Passo dopo passo: ottimizzazione della terapia farmacologica prima dell'intervento chirurgico
- Valutare la storia cardiovascolare.
- Continuare con statine e beta-bloccanti se già prescritto.
- Valutare il rischio di sanguinamento prima di continuare l'assunzione di aspirina.
- Prendere decisioni individualizzate sulla continuazione del RASI.
- Evitare di iniziare nuovi trattamenti con beta-bloccanti a meno che non sia assolutamente indicato.
Strategie intraoperatorie: gestione della pressione sanguigna
- L'ipotensione è collegata a esiti avversi, ma l' la causalità rimane incerta.
- Diversi studi (ad esempio POISE-3, INPRESS) hanno esaminato strategie di controllo rigoroso della PA:
- I risultati hanno mostrato nessuna differenza significativa in MACE o mortalità.
- Alcune prove suggeriscono monitoraggio continuo della PA può ridurre gli episodi ipotensivi.
- I risultati hanno mostrato nessuna differenza significativa in MACE o mortalità.
Bottom line:
- Mantenere stabilità emodinamica è fondamentale.
- Le scelte farmacologiche da sole non sono sufficienti; l'abilità del medico nel monitoraggio e nell'intervento è fondamentale.
Cure postoperatorie: l'intensificazione del trattamento è utile?
- Le prove in questo caso sono ancora in evoluzione.
- GESTISCI la prova mostrato che dabigatran ha ridotto le complicazioni vascolari post-MINS ma ha sollevato preoccupazioni:
- Alto tasso di abbandono
- Il gruppo di controllo non aveva la terapia standard (aspirina, statine)
- Tipi di eventi trombotici misti (arteriosi + venosi)
- Alto tasso di abbandono
Strategie alternative:
- Cure intensive con consulenze cardiologiche e aggiustamenti della terapia farmacologica ha mostrato qualche beneficio.
- Però, sono necessari più test per standardizzare questo approccio.
Conclusione
La cardioprotezione farmacologica nella chirurgia non cardiaca è non è una soluzione valida per tutti.

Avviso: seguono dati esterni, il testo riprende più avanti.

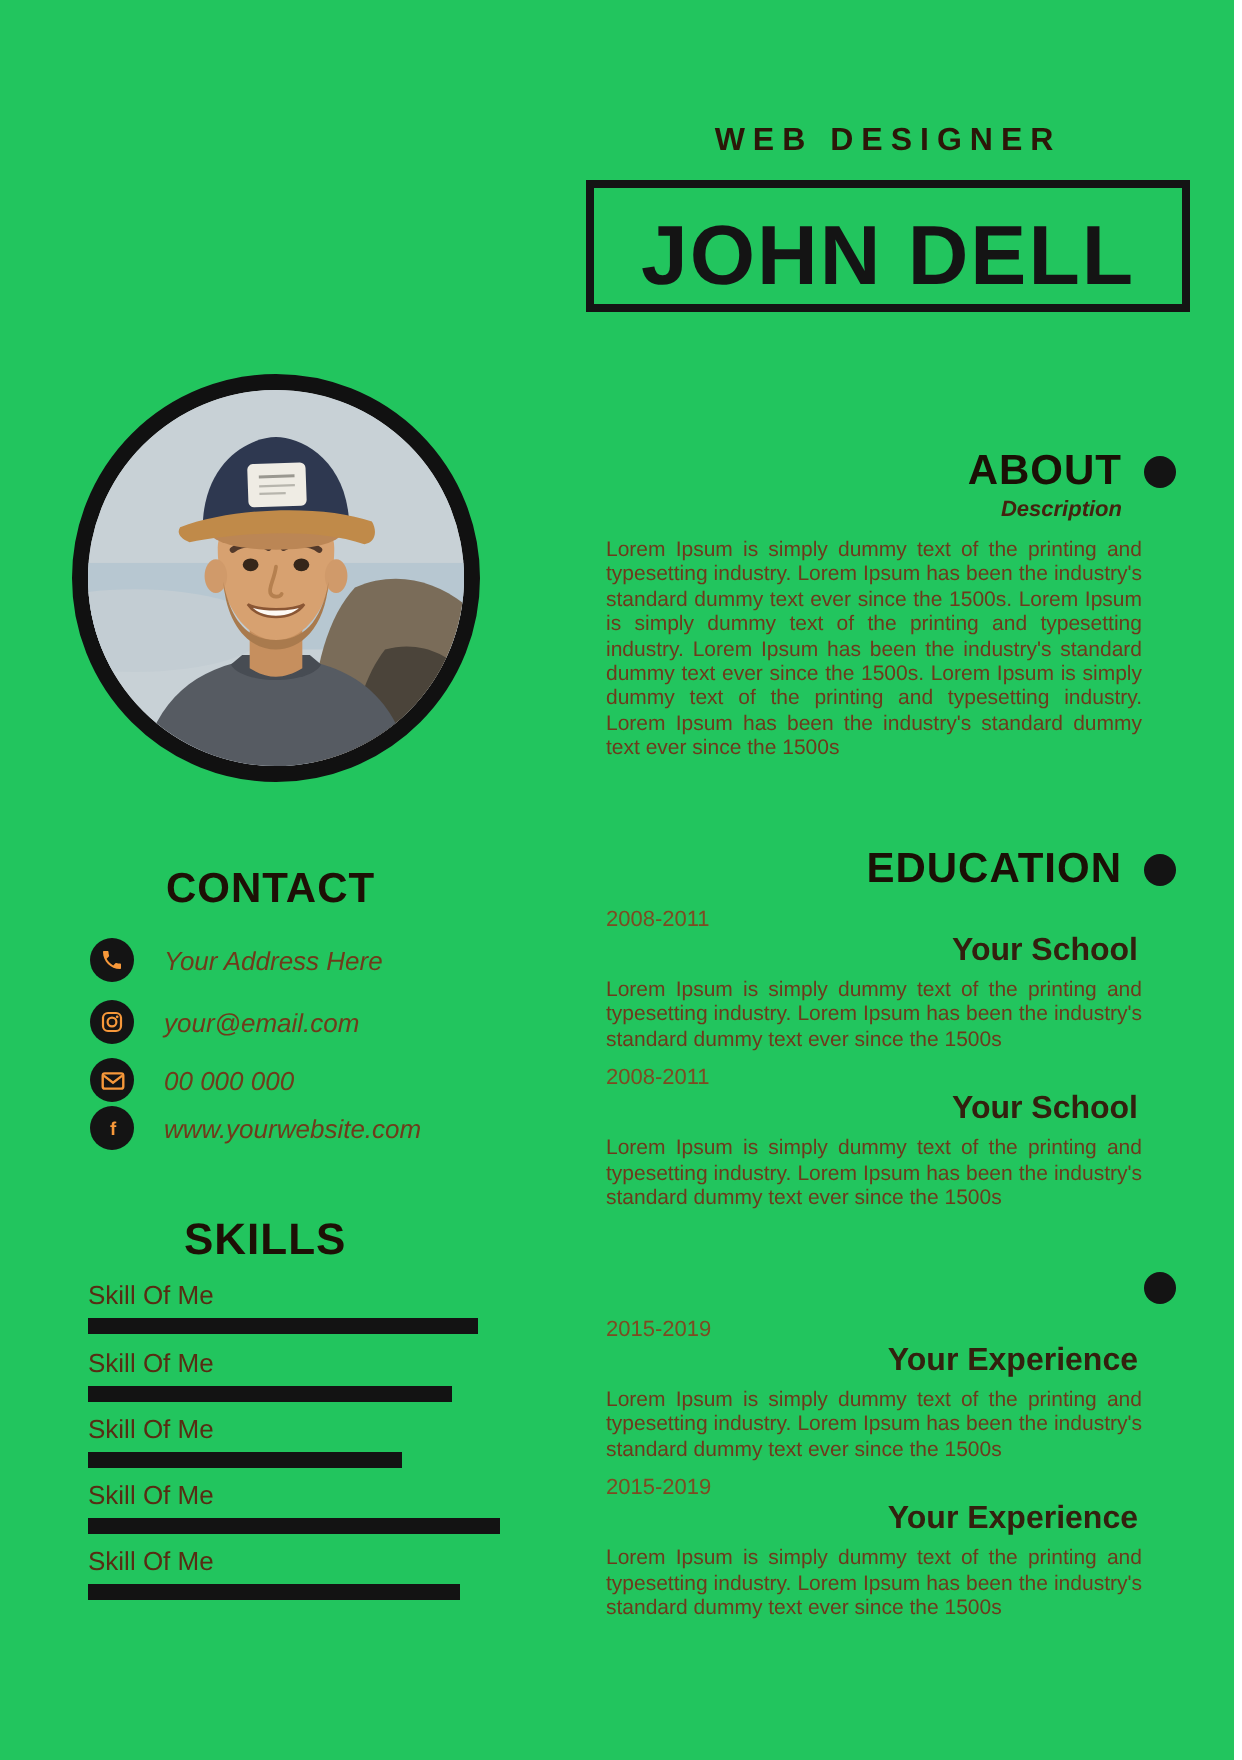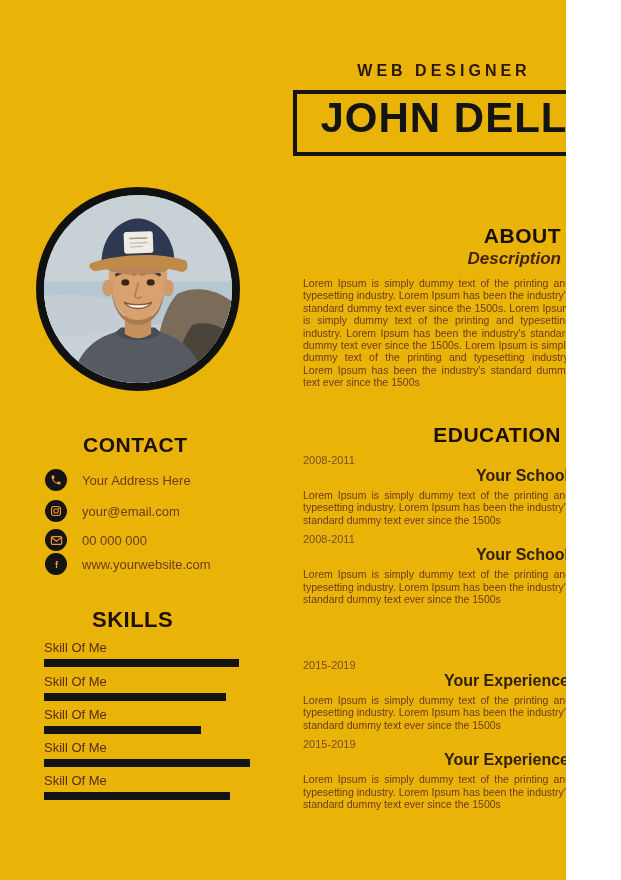--- a/index.html
+++ b/index.html
@@ -1,32 +1,32 @@
 <!DOCTYPE html>
 <html><head>
 <meta charset="utf-8">
 <style>
   html,body{margin:0;padding:0;}
   .page{
     position:relative;
-    width:566px;height:880px;
-    background:#eab308;
+    width:617px;height:880px;
+    background:#22c55e;
     font-family:"Liberation Sans",sans-serif;
     overflow:hidden;
   }
   
   .role{
     position:absolute;top:62px;left:293px;width:302px;
     text-align:center;font-size:16px;font-weight:bold;
     letter-spacing:4px;color:#2b1708;
   }
   .name-box{
     position:absolute;top:90px;left:293px;width:302px;height:66px;
     border:4px solid #141414;box-sizing:border-box;
-    display:flex;align-items:flex-start;justify-content:center;
+    display:flex;align-items:flex-end;justify-content:center;
   }
   .name-box h1{
     margin:0;font-size:42px;font-weight:800;color:#141414;letter-spacing:1px;
   }
   
   .photo{
     position:absolute;left:36px;top:187px;width:188px;height:188px;
     border:8px solid #111;border-radius:50%;overflow:hidden;background:#c8d1d6;
   }
   
@@ -35,41 +35,41 @@
   .education{top:423px}
   .experience{top:636px}
   .sec-head{display:flex;justify-content:flex-end;align-items:center;}
   .sec-head h2{
     margin:0;font-size:21px;font-weight:800;
     color:#1a1005;letter-spacing:0.5px;
   }
   .dot{width:16px;height:16px;background:#141414;border-radius:50%;margin-left:11px;flex:0 0 auto;}
   .subtitle{
     text-align:right;padding-right:27px;margin-top:1px;
-    font-size:17px;font-style:italic;font-weight:bold;color:#44230f;
+    font-size:11px;font-style:italic;font-weight:bold;color:#44230f;
   }
   .body-text{
     font-size:10.5px;line-height:1.18;text-align:justify;
     color:#6e3a1c;padding-right:17px;
   }
   .about .body-text{margin-top:8px;}
   .entry{margin-top:7px;}
   .entry .dates{text-align:left;padding-right:19px;font-size:11px;color:#7d4b22;}
   .entry .etitle{text-align:right;padding-right:19px;font-size:16px;font-weight:bold;color:#33200e;margin:1px 0 4px;}
   
   .contact-title{
     position:absolute;left:83px;top:433px;margin:0;
     font-size:21px;font-weight:800;color:#1d1005;letter-spacing:0.5px;
   }
   .c-row{position:absolute;left:45px;height:22px;display:flex;align-items:center;}
   .c-row .circle{
     width:22px;height:22px;background:#141414;border-radius:50%;
     display:flex;align-items:center;justify-content:center;flex:0 0 auto;
   }
-  .c-row .c-label{margin-left:15px;font-size:13px;color:#6f3b1b;}
+  .c-row .c-label{margin-left:15px;font-size:13px;color:#6f3b1b;font-style:italic;}
   .c-row-0{top:469px}.c-row-1{top:500px}.c-row-2{top:529px}.c-row-3{top:553px}
   
   .skills-title{
     position:absolute;left:92px;top:607px;margin:0;
     font-size:22px;font-weight:800;color:#1d1005;letter-spacing:0.5px;
   }
   .skill{position:absolute;left:44px;}
   .skill .s-label{font-size:13px;color:#572d13;}
   .skill .bar{height:8px;background:#131313;margin-top:4px;}
   .skill-0{top:640px}.skill-1{top:674px}.skill-2{top:707px}.skill-3{top:740px}.skill-4{top:773px}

Man mano che la base di prove cresce, un approccio personalizzato e multidisciplinare, che combina competenze in anestesiologia, cardiologia e chirurgia, è essenziale.

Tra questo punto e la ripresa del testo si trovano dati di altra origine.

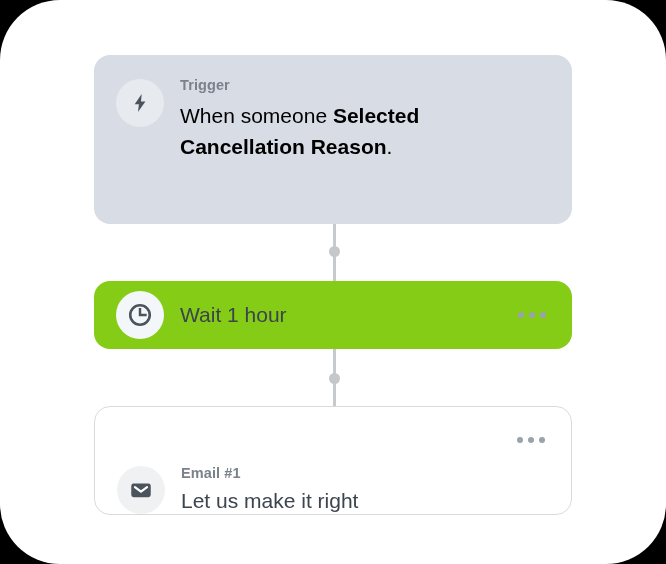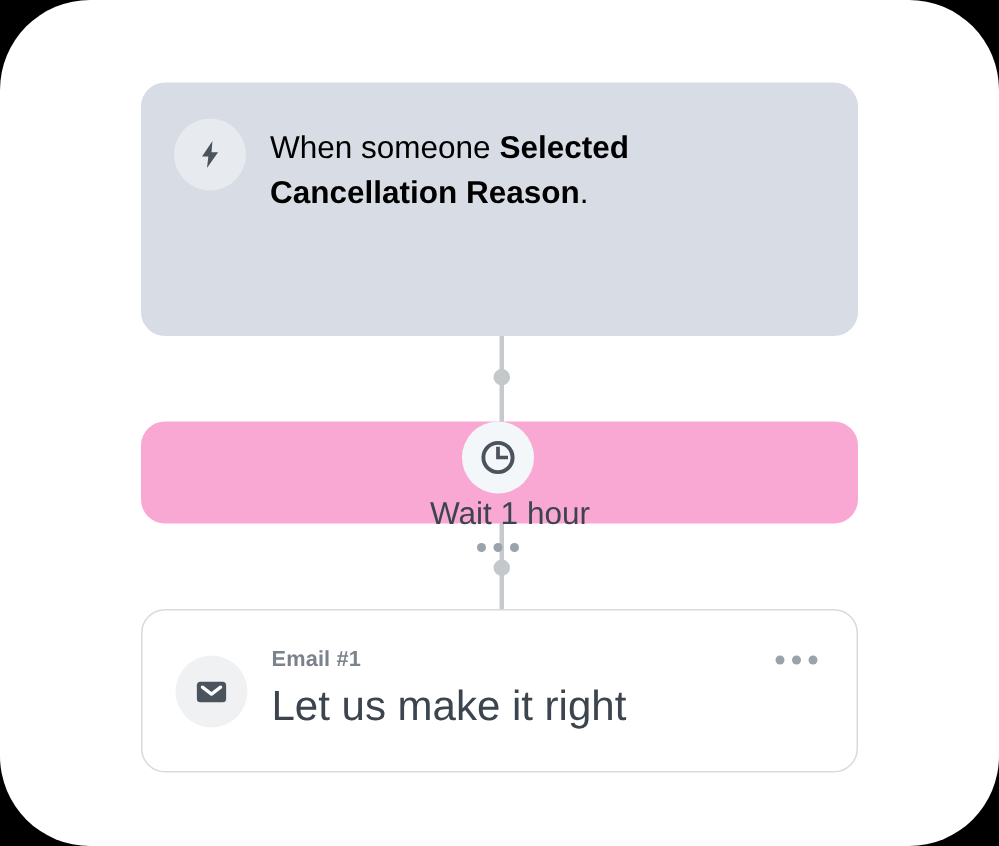--- a/index.html
+++ b/index.html
@@ -65,35 +65,34 @@
     background: #d8dce4;
     padding: 22px 26px 0 22px;
     display: flex;
     align-items: flex-start;
   }
 
   
   .card-wait {
     top: 281px;
     height: 68px;
-    background: #f9a8d4;
+    background: #84cc16;
     display: flex;
     align-items: center;
     padding: 0 24px 0 22px;
-    flex-direction: column;
   }
 
   
   .card-email {
     top: 406px;
     height: 109px;
     background: #ffffff;
     border: 1.5px solid #d7dbde;
     display: flex;
-    align-items: center;
+    align-items: flex-end;
     padding: 0 24px 0 22px;
   }
 
   
   .icon-badge {
     flex: 0 0 auto;
     width: 48px;
     height: 48px;
     border-radius: 50%;
     display: flex;
@@ -125,21 +124,21 @@
     font-size: 21px;
     font-weight: 400;
     color: #000000;
     line-height: 1.45;
     max-width: 300px;
   }
   .headline-lg b { font-weight: 700; }
 
   .headline-md {
     margin-top: 4px;
-    font-size: 28px;
+    font-size: 21px;
     font-weight: 400;
     color: #3c444e;
     line-height: 1.3;
   }
 
   .label-inline {
     font-size: 21px;
     font-weight: 400;
     color: #3c444e;
     line-height: 1.3;
@@ -171,20 +170,21 @@
 
 <div id="canvas">
 
   <div class="card card-trigger">
     <div class="icon-badge icon-badge-trigger">
       <svg width="22" height="22" viewBox="0 0 24 24" aria-hidden="true">
         <path d="M13.8 2.2 L6.2 13.4 h4.6 l-1.0 8.4 L17.9 10.3 h-4.8 z" fill="#4b535d"></path>
       </svg>
     </div>
     <div class="card-body">
+      <div class="eyebrow">Trigger</div>
       <div class="headline-lg"><span>When someone </span><b>Selected Cancellation Reason</b><span>.</span></div>
     </div>
   </div>
 
   <div class="connector connector-1"></div>
   <div class="connector-dot dot-1"></div>
 
   <div class="card card-wait">
     <div class="icon-badge icon-badge-wait">
       <svg width="26" height="26" viewBox="0 0 24 24" aria-hidden="true">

I medici devono rimanere informati, valutare i rischi individuali dei pazienti e adattarsi in base alle ricerche emergenti. Un'assistenza perioperatoria efficace non riguarda solo i farmaci giusti, ma anche le decisioni giuste, prese al momento giusto.
Riferimento: Paula-Garcia WN et al. Agenti farmacologici per la cardioprotezione perioperatoria nella chirurgia non cardiaca. Curr Opin Anesthesiol. 2025; 38: 361-368.